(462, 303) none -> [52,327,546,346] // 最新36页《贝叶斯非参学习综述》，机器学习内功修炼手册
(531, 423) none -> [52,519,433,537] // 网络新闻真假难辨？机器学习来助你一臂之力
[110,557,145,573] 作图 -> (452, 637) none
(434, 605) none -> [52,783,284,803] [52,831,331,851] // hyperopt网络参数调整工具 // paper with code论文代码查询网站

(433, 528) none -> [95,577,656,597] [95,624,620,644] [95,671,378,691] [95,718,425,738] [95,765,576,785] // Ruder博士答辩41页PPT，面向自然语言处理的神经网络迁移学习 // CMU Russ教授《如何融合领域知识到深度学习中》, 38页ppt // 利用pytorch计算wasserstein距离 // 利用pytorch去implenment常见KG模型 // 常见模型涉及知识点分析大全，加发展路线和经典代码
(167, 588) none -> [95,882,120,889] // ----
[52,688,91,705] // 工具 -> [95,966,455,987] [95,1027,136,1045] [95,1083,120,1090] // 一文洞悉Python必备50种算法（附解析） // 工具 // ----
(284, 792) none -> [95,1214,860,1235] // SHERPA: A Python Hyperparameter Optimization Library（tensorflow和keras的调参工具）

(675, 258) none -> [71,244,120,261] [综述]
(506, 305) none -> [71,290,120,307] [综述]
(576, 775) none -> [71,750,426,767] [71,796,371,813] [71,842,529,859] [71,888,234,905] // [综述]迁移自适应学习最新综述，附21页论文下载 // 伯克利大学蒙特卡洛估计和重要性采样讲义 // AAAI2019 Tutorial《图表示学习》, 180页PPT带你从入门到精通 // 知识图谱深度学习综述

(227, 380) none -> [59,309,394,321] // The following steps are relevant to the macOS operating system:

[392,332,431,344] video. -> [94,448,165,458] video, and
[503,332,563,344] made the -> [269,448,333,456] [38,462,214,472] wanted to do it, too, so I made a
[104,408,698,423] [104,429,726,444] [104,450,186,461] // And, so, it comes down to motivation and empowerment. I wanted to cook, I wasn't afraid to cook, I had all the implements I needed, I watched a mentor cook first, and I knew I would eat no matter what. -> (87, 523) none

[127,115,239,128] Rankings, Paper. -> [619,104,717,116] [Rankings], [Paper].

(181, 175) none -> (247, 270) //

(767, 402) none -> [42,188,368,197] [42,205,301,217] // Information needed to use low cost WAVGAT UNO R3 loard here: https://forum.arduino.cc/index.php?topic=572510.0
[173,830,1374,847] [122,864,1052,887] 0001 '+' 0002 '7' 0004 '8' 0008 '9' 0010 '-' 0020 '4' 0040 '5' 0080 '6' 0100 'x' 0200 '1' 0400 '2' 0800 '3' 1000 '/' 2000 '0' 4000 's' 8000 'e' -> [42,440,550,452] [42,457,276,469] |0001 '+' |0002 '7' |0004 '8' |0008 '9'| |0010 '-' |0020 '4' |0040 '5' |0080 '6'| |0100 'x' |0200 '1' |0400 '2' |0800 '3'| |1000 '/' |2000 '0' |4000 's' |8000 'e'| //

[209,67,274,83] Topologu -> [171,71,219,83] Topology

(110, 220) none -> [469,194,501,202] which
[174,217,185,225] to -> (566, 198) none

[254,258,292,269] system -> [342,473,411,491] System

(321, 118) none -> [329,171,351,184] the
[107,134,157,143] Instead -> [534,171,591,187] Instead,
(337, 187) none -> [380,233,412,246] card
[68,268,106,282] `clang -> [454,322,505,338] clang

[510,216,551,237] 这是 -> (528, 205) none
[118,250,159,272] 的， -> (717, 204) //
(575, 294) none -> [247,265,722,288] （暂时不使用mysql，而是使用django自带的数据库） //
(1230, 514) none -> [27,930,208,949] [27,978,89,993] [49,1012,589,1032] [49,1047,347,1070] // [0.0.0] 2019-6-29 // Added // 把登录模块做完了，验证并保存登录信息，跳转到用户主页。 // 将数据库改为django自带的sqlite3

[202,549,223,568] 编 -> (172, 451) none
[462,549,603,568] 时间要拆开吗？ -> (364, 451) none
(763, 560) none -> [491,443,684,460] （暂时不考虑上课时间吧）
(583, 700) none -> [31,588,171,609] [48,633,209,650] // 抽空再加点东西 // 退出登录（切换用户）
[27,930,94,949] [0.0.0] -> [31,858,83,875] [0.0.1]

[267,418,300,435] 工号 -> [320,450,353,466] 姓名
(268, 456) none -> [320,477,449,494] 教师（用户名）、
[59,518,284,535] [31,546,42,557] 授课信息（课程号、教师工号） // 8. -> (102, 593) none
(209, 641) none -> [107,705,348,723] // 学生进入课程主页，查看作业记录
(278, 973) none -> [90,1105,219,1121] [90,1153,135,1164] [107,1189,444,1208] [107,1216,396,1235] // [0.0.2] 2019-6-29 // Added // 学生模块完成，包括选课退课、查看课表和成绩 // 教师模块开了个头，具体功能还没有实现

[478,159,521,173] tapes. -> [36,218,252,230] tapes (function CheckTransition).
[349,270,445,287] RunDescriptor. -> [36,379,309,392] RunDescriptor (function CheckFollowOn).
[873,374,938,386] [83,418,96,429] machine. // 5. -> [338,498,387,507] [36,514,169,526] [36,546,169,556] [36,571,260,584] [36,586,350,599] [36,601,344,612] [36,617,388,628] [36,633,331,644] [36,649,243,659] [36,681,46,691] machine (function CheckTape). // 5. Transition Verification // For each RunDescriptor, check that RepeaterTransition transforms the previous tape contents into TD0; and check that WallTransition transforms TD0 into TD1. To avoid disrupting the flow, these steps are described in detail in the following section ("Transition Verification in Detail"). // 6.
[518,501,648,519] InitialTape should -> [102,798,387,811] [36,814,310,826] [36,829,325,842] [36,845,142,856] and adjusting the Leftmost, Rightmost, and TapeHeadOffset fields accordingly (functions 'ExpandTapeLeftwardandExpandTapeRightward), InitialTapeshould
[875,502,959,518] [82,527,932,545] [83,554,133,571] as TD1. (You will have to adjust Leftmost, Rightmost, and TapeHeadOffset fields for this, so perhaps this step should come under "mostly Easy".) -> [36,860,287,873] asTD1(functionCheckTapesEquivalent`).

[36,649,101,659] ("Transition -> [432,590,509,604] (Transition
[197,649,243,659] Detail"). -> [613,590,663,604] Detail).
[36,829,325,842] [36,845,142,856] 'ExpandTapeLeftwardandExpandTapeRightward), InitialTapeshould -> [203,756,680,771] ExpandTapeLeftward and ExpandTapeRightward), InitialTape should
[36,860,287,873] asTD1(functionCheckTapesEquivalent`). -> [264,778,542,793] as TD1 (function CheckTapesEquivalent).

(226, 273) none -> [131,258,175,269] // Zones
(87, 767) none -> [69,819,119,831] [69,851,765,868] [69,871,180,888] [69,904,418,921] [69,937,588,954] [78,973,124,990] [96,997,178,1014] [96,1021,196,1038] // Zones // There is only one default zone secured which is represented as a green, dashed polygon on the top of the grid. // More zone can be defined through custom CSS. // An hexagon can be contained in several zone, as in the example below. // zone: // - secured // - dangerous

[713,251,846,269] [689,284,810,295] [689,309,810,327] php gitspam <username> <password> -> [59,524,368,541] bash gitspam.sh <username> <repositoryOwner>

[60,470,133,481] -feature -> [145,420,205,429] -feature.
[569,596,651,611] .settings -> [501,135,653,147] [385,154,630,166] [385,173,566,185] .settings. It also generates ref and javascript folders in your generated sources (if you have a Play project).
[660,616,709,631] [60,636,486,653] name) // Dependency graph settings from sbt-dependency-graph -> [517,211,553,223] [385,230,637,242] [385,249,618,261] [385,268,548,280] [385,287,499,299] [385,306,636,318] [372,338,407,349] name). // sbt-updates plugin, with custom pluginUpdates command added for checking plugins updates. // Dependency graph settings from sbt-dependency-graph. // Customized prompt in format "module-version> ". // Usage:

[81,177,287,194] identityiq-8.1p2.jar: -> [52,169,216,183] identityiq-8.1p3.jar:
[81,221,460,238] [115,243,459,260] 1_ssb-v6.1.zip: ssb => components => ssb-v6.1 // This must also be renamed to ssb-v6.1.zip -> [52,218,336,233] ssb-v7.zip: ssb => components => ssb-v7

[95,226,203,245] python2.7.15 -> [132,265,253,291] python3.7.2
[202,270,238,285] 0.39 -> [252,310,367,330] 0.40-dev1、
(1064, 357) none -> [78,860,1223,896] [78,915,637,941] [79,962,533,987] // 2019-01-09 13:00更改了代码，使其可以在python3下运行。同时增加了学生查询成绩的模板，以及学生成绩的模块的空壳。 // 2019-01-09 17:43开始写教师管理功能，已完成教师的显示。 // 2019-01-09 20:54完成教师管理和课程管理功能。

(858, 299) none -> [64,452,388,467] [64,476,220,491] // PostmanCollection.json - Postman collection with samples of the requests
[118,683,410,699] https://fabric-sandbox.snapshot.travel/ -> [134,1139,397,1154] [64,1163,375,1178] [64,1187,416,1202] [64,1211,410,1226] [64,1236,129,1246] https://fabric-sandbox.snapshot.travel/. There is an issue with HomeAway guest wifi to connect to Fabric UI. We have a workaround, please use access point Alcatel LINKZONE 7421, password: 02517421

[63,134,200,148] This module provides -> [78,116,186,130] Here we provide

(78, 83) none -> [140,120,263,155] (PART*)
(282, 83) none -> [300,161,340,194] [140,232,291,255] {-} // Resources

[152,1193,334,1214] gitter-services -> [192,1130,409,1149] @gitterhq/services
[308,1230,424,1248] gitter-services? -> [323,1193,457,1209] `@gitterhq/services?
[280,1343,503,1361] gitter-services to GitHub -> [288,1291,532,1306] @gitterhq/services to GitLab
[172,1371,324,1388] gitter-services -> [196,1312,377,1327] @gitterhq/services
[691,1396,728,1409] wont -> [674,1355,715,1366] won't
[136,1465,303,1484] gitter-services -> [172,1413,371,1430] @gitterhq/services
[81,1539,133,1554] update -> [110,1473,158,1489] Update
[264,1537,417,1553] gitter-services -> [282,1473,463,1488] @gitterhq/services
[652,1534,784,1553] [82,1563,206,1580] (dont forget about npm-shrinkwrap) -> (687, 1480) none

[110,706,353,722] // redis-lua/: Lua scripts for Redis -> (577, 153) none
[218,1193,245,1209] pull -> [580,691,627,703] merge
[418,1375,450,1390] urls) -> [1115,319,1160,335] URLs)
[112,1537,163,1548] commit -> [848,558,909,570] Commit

*Activity*.
Give back exactly the lines starting at the one with "[110,706,353,722] // redis-lua/: Lua" and running to the end of the listing. Include both ends.

*Output*.
[110,706,353,722] // redis-lua/: Lua scripts for Redis -> (577, 153) none
[218,1193,245,1209] pull -> [580,691,627,703] merge
[418,1375,450,1390] urls) -> [1115,319,1160,335] URLs)
[112,1537,163,1548] commit -> [848,558,909,570] Commit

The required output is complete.